A Satellogic, empresa de observação da Terra com origens argentinas, prepara o lançamento de uma nova leva de satélites no próximo mês, que pode incluir a primeira unidade de sua nova geração, batizada de Merlin. Ao mesmo tempo, a companhia anunciou uma expansão de seu contrato com o Departamento de Defesa dos Estados Unidos (DoD), consolidando uma parceria estratégica.

Os dois movimentos não são coincidência. Eles marcam um pivô fundamental no modelo de negócios da Satellogic: a transição da venda de imagens avulsas para a oferta de uma plataforma de monitoramento contínuo. A aposta é que o futuro não está em vender pixels, mas em entregar inteligência como serviço — uma tese que ganha forte validação com o aprofundamento da relação com o Pentágono.

De imagens a inteligência

A mudança é impulsionada pela plataforma Aleph Observer e pelos novos satélites Merlin.
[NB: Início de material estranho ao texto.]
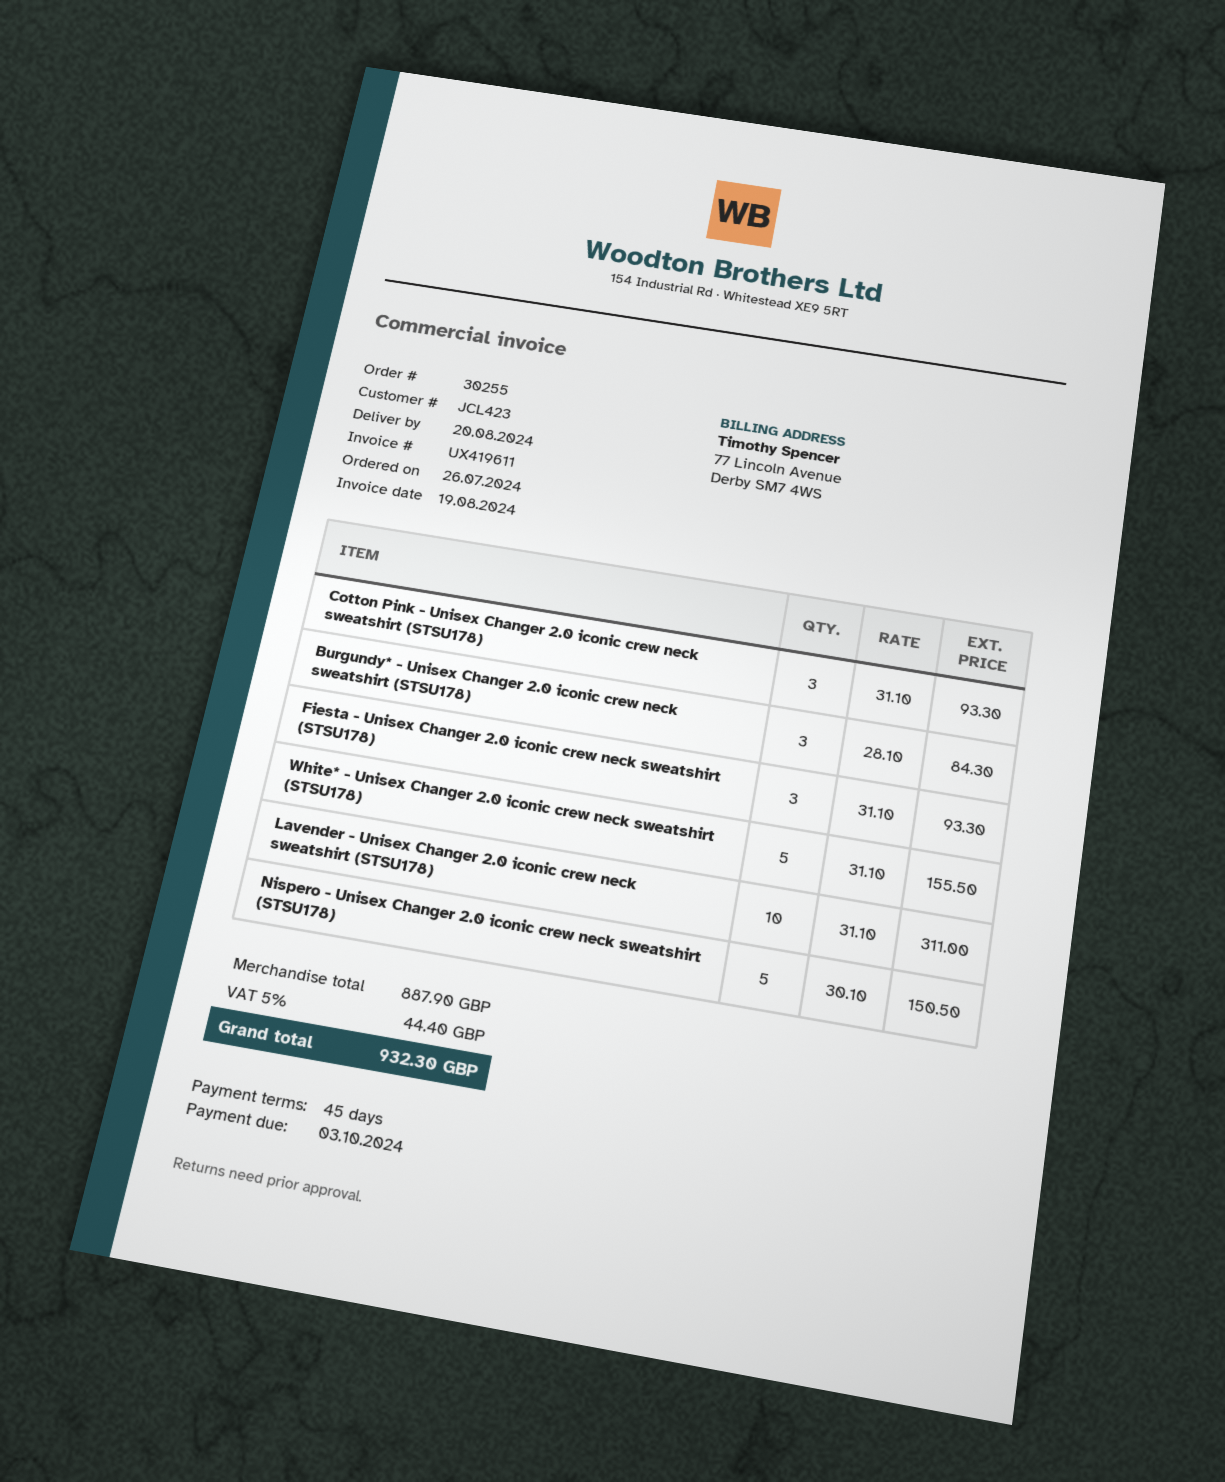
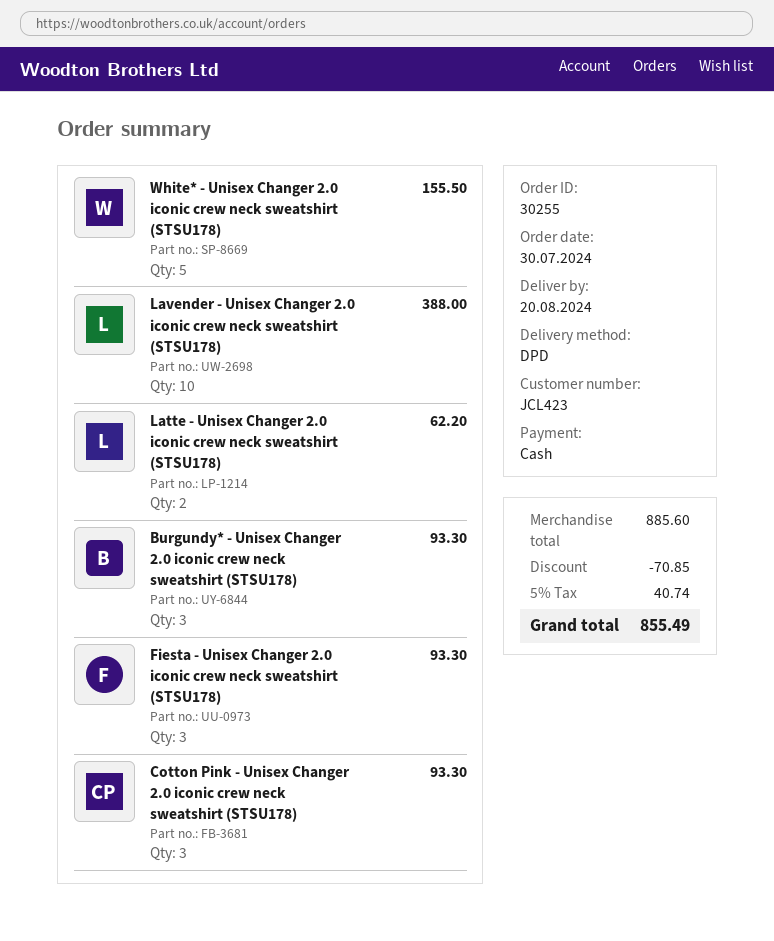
order date: 2024-07-26 -> 2024-07-30
Burgundy* - Unisex Changer 2.0 iconic crew neck sweatshirt (STSU178): 3 for 84.30 -> 3 for 93.30
Lavender - Unisex Changer 2.0 iconic crew neck sweatshirt (STSU178): 10 for 311.00 -> 10 for 388.00
Nispero - Unisex Changer 2.0 iconic crew neck sweatshirt (STSU178): 5 for 150.50 -> none
Latte - Unisex Changer 2.0 iconic crew neck sweatshirt (STSU178): none -> 2 for 62.20
subtotal: 887.90 -> 885.60
discount: none -> 70.85
tax: 5% = 44.40 -> 5% = 40.74
total: 932.30 -> 855.49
Diferente do modelo tradicional, onde um cliente encomenda uma imagem de um local específico, a constelação da Satellogic captura imagens constantemente. Com a nova geração de satélites, equipada com links ópticos e processamento a bordo, a empresa promete monitorar um número praticamente ilimitado de locais em todo o planeta, notificando clientes sobre mudanças de interesse. Para o CEO Emiliano Kargieman, a capacidade entregará "consciência completa do teatro de operações" para clientes de defesa e inteligência, segundo reportagem do site especializado Payload.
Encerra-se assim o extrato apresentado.